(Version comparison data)
= = = = =
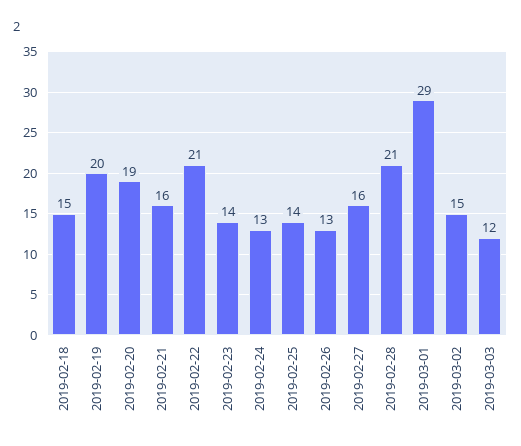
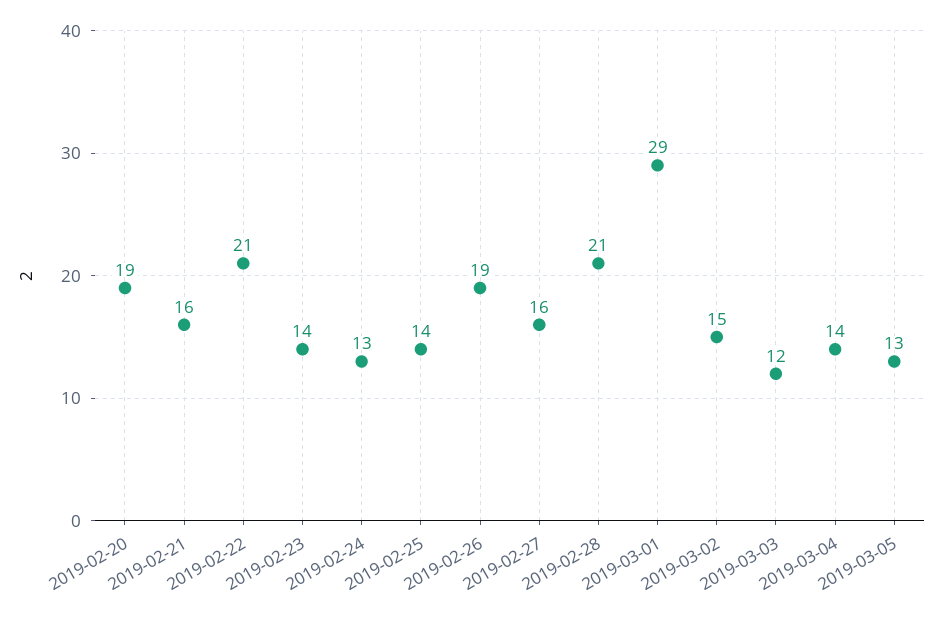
2019-02-18: 15 -> none
2019-02-19: 20 -> none
2019-02-26: 13 -> 19
2019-03-04: none -> 14
2019-03-05: none -> 13

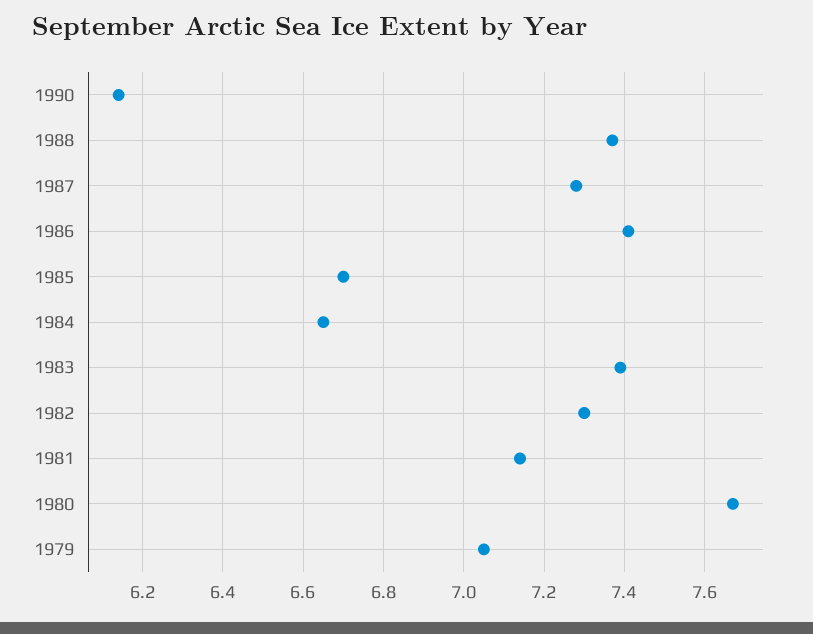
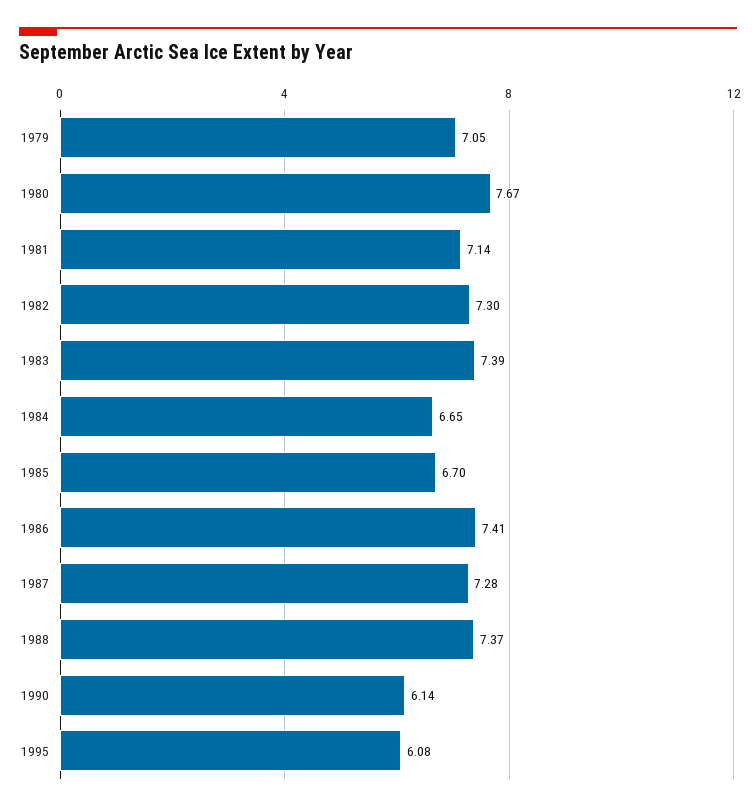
1995: none -> 6.08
= = = = =
=== ABOUT THIS TASK ===
Once more, please print all the lines above exactly, without their pictures.

=== WRITTEN REPLY ===
2019-02-18: 15 -> none
2019-02-19: 20 -> none
2019-02-26: 13 -> 19
2019-03-04: none -> 14
2019-03-05: none -> 13

1995: none -> 6.08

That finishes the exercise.